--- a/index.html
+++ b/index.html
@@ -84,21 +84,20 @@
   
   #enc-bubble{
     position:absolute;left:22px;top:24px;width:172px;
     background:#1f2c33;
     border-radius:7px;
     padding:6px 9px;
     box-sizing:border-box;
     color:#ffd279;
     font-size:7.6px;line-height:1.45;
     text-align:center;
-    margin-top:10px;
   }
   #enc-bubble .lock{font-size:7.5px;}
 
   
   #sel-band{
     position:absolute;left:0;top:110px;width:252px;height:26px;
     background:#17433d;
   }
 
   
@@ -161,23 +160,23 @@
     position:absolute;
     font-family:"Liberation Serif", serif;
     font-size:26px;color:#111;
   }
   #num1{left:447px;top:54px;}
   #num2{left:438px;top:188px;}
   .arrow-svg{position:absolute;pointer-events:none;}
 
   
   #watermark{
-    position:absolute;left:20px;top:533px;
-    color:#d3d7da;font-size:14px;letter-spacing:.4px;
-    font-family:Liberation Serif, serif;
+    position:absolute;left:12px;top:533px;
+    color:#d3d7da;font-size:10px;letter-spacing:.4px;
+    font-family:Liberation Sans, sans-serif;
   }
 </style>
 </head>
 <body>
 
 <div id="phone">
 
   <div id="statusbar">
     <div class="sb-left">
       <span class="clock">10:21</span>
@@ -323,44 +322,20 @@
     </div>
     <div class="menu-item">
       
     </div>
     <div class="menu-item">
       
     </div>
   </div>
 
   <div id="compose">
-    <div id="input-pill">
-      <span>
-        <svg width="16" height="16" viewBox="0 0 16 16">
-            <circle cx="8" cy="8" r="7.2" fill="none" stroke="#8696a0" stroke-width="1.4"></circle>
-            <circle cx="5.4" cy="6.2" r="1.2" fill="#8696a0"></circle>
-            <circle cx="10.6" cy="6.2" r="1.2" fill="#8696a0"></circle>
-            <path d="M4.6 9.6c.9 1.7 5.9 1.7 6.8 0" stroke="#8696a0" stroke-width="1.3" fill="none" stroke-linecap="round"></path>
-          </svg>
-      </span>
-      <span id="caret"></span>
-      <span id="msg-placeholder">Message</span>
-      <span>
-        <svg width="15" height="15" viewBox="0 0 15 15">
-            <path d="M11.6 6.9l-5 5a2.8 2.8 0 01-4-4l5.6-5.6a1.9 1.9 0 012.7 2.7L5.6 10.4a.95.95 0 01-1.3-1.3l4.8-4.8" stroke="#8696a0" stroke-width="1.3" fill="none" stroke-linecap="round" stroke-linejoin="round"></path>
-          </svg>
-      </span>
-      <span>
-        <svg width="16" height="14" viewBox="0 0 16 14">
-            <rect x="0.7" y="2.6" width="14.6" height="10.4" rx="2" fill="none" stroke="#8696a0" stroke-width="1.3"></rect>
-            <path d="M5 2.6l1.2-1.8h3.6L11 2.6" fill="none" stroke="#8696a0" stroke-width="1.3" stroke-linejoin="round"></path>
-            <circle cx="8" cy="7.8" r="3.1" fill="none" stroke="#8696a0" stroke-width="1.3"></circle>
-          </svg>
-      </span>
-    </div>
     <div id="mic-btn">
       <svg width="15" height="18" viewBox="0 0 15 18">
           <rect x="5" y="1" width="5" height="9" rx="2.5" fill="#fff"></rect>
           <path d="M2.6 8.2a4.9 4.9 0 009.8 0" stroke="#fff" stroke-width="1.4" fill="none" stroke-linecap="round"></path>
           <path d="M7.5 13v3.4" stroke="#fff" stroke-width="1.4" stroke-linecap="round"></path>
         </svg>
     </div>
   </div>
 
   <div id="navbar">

● Exercise instructions: Copy the lines of the entries above that mention "rect".

● Result for this task:
-            <rect x="0.7" y="2.6" width="14.6" height="10.4" rx="2" fill="none" stroke="#8696a0" stroke-width="1.3"></rect>
           <rect x="5" y="1" width="5" height="9" rx="2.5" fill="#fff"></rect>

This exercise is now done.